Reviewed-by: Stefano Stabellini <stefano.stabellini@eu.citrix.com>


> v4:
> 
> * Remove some unnecessary "return" in void foo().
> 
> v3:
> 
> * Fix some typos.
> * Improve some return paths.
> 
> v2:
> 
> * Nothing is changed.
> 
>  hw/xen/xen_pt_graphics.c | 59 ++++++++++++++++++++++++++++++++++++++++++++++++
>  1 file changed, 59 insertions(+)
> 
> diff --git a/hw/xen/xen_pt_graphics.c b/hw/xen/xen_pt_graphics.c
> index 461e526..236b13a 100644
> --- a/hw/xen/xen_pt_graphics.c
> +++ b/hw/xen/xen_pt_graphics.c
> @@ -230,3 +230,62 @@ out:
>      g_free(bios);
>      return rc;
>  }
> +
> +static uint32_t isa_bridge_read_config(PCIDevice *d, uint32_t addr, int len)
> +{
> +    return pci_default_read_config(d, addr, len);
> +}
> +
> +static void isa_bridge_write_config(PCIDevice *d, uint32_t addr, uint32_t v,
> +                                    int len)
> +{
> +    pci_default_write_config(d, addr, v, len);
> +}
> +
> +static void isa_bridge_class_init(ObjectClass *klass, void *data)
> +{
> +    PCIDeviceClass *k = PCI_DEVICE_CLASS(klass);
> +
> +    k->config_read = isa_bridge_read_config;
> +    k->config_write = isa_bridge_write_config;
> +};
> +
> +typedef struct {
> +    PCIDevice dev;
> +} ISABridgeState;
> +
> +static TypeInfo isa_bridge_info = {
> +    .name          = "intel-pch-isa-bridge",
> +    .parent        = TYPE_PCI_DEVICE,
> +    .instance_size = sizeof(ISABridgeState),
> +    .class_init = isa_bridge_class_init,
> +};
> +
> +static void xen_pt_graphics_register_types(void)
> +{
> +    type_register_static(&isa_bridge_info);
> +}
> +
> +type_init(xen_pt_graphics_register_types)
> +
> +static int create_pch_isa_bridge(PCIBus *bus, XenHostPCIDevice *hdev)
> +{
> +    struct PCIDevice *dev;
> +
> +    char rid;
> +
> +    dev = pci_create(bus, PCI_DEVFN(0x1f, 0), "intel-pch-isa-bridge");
> +
> +    qdev_init_nofail(&dev->qdev);
> +
> +    pci_config_set_vendor_id(dev->config, hdev->vendor_id);
> +    pci_config_set_device_id(dev->config, hdev->device_id);
> +
> +    xen_host_pci_get_block(hdev, PCI_REVISION_ID, (uint8_t *)&rid, 1);
> +
> +    pci_config_set_revision(dev->config, rid);
> +    pci_config_set_class(dev->config, PCI_CLASS_BRIDGE_ISA);
> +
> +    XEN_PT_LOG(dev, "Intel PCH ISA bridge created.\n");
> +    return 0;
> +}
> -- 
> 1.9.1
>

Paolo Bonzini June 3, 2014, 8:46 a.m. UTC | #3

Il 30/05/2014 10:59, Tiejun Chen ha scritto:
> +static int create_pch_isa_bridge(PCIBus *bus, XenHostPCIDevice *hdev)
> +{
> +    struct PCIDevice *dev;
> +
> +    char rid;
> +
> +    dev = pci_create(bus, PCI_DEVFN(0x1f, 0), "intel-pch-isa-bridge");

This is really a huge hack.  You're going to have two ISA bridge devices 
in the machine, with the BIOS imagining that the "good" one is at 1f.0 
and the ACPI tables actually describing the other one.  But the PCI 
device at 1f.0 remains there and a driver in the OS could catch it---not 
just intel_detect_pch---and if you want to add such a hack it should be 
done in the Xen management layers.

If possible, the host bridge patches are even worse.  If you change the 
vendor and device ID while keeping the registers of the i440FX you're 
going to get conflicts or break firmware badly; TianoCore and SeaBIOS 
both expect the normal i440FX vendor and device IDs, for example.

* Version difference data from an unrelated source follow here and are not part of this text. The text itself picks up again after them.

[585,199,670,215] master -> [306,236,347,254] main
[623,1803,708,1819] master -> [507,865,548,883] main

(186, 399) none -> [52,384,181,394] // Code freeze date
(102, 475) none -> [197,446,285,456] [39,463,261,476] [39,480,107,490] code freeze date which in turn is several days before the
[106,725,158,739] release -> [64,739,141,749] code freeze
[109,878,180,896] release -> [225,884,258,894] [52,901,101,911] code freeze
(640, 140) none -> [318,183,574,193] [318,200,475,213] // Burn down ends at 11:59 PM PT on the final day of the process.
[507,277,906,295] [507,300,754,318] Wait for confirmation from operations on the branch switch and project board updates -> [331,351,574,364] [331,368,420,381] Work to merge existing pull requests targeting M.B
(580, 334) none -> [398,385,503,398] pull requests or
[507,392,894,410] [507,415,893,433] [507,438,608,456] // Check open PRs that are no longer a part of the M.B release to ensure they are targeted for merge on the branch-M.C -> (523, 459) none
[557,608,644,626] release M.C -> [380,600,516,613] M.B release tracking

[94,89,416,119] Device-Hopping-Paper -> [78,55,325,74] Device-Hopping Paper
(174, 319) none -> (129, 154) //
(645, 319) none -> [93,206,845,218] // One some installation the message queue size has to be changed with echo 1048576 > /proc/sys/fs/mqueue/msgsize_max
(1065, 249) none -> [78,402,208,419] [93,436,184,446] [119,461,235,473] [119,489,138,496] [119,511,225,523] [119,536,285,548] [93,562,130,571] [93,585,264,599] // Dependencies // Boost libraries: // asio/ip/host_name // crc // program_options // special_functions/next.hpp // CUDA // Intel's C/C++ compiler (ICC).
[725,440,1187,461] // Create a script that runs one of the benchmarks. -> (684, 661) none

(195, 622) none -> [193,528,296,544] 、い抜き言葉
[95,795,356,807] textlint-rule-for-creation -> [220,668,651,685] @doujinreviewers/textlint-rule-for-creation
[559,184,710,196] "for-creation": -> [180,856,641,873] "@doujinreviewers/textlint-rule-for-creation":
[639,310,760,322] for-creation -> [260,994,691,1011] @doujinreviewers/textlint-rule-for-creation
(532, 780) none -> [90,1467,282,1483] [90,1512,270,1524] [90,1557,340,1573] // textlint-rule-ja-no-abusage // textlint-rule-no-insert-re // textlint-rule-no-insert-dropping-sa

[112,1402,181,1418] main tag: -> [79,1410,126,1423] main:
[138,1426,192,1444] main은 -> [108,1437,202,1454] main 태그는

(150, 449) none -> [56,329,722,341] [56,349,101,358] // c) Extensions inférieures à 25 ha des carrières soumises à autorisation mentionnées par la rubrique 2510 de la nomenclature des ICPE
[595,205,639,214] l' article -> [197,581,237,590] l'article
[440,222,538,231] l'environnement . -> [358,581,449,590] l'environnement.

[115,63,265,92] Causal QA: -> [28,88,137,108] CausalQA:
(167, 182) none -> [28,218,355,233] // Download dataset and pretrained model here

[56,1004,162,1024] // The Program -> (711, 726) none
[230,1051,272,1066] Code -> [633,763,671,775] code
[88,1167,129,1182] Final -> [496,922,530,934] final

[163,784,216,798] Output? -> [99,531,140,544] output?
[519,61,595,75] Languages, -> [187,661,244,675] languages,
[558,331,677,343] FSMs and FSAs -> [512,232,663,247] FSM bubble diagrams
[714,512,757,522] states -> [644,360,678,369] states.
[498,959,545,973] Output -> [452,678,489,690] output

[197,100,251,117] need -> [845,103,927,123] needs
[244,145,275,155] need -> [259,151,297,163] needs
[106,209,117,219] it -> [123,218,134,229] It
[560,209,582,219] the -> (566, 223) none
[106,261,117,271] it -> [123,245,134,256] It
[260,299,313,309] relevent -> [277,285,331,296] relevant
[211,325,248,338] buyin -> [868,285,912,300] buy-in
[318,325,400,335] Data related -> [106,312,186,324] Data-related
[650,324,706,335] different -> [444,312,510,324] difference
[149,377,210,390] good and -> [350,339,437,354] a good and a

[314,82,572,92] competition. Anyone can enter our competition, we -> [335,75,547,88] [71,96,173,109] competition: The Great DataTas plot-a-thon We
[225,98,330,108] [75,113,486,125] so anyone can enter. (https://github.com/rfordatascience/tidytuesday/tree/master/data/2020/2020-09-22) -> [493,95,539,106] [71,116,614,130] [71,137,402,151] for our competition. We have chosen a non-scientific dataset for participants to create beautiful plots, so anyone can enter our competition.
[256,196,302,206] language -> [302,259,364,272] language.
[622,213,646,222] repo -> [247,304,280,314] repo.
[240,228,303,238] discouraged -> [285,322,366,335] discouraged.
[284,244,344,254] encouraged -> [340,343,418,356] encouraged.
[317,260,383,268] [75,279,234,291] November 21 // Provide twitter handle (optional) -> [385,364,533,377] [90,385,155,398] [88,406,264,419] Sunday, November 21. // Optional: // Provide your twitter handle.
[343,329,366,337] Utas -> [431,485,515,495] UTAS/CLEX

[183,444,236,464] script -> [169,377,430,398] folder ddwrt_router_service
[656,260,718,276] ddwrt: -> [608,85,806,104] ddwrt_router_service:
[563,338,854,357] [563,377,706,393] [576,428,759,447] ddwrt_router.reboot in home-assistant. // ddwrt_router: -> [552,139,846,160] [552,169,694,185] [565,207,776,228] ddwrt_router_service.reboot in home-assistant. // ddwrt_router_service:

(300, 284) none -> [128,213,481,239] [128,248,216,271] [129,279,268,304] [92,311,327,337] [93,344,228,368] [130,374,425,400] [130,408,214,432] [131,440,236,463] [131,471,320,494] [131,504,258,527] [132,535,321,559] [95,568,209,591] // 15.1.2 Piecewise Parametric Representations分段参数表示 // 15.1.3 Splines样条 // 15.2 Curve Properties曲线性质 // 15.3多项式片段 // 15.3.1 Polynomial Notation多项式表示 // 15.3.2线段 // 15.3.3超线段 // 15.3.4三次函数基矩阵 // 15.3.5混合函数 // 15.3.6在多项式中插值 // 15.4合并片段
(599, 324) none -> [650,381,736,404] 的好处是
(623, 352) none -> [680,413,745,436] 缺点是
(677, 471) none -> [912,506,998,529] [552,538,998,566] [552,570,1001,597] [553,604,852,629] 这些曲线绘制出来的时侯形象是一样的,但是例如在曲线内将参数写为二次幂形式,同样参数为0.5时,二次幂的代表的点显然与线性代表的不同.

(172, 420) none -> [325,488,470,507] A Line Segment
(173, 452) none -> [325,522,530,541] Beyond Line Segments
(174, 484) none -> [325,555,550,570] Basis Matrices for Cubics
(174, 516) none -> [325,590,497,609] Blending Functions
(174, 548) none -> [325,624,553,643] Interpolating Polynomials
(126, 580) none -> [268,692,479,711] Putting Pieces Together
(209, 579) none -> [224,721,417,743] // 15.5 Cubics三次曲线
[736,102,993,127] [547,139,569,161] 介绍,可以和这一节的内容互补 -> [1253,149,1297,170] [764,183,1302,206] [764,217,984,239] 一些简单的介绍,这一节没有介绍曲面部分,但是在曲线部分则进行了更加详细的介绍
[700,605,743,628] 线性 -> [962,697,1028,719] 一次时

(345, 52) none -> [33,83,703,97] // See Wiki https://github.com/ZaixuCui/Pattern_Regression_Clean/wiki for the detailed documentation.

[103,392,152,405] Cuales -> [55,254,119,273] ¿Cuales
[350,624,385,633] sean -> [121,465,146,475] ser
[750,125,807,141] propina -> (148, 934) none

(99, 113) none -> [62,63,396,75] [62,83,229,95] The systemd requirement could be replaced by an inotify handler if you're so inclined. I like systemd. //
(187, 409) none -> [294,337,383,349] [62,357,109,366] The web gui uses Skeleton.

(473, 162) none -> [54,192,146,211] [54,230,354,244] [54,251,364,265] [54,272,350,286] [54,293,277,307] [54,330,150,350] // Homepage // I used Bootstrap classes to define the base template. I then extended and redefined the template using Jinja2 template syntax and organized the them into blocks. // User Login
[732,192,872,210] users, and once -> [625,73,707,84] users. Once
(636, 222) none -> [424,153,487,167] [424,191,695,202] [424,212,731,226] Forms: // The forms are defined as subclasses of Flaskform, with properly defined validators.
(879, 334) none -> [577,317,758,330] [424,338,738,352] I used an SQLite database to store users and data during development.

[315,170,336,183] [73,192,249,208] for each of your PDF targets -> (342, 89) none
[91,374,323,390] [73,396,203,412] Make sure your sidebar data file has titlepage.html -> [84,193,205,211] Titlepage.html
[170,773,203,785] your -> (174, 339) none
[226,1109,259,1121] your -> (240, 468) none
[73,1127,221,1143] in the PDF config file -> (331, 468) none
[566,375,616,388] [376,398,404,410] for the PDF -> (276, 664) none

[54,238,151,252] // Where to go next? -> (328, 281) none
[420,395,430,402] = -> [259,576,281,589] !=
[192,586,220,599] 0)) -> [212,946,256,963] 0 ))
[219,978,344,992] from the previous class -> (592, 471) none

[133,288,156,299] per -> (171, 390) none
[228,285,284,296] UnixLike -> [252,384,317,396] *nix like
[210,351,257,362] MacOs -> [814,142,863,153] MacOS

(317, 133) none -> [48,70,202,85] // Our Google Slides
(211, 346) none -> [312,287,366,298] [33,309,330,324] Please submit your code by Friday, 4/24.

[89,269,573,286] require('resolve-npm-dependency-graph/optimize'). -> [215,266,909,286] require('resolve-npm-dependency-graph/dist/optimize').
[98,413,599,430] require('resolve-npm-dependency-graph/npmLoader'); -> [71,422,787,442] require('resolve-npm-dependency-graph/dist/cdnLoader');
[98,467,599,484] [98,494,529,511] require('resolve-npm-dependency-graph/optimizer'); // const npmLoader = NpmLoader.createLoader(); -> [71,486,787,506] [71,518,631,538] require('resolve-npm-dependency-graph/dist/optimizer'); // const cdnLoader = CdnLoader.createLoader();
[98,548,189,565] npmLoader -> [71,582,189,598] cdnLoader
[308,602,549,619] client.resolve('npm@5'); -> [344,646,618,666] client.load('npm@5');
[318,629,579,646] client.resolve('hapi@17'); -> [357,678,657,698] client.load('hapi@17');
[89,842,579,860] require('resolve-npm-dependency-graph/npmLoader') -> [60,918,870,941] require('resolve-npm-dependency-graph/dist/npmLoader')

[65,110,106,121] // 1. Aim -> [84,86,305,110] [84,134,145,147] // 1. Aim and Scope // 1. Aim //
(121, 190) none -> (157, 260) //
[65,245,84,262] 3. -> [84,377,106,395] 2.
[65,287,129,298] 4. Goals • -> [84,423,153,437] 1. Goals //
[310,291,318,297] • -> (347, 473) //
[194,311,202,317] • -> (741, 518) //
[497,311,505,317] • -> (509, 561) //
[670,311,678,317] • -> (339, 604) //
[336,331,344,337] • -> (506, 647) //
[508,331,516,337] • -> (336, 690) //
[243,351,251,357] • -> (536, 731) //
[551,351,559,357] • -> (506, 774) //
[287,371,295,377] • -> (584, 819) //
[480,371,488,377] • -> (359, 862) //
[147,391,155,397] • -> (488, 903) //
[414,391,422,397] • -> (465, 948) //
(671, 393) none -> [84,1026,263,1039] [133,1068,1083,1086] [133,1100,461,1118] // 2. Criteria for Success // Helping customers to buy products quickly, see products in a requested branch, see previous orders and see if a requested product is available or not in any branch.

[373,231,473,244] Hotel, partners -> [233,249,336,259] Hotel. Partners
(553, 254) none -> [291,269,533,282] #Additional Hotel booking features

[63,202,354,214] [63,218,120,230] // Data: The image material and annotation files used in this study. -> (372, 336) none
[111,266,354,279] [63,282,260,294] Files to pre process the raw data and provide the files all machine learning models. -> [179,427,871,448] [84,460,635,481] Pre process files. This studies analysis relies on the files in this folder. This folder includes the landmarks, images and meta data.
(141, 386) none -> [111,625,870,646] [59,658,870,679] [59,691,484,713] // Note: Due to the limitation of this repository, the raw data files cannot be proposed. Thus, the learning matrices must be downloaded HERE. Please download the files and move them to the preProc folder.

The hardcoded list of offsets is also not acceptable.  It is also not 
clear who is accessing the registers, whether the BIOS or the driver. 
For Linux, a cursory look at the driver shows that it only accesses 
0x50/0x52 of the listed offsets, but also 0x44/0x48 ("MCH BAR"), what 
happens if that code path is encountered?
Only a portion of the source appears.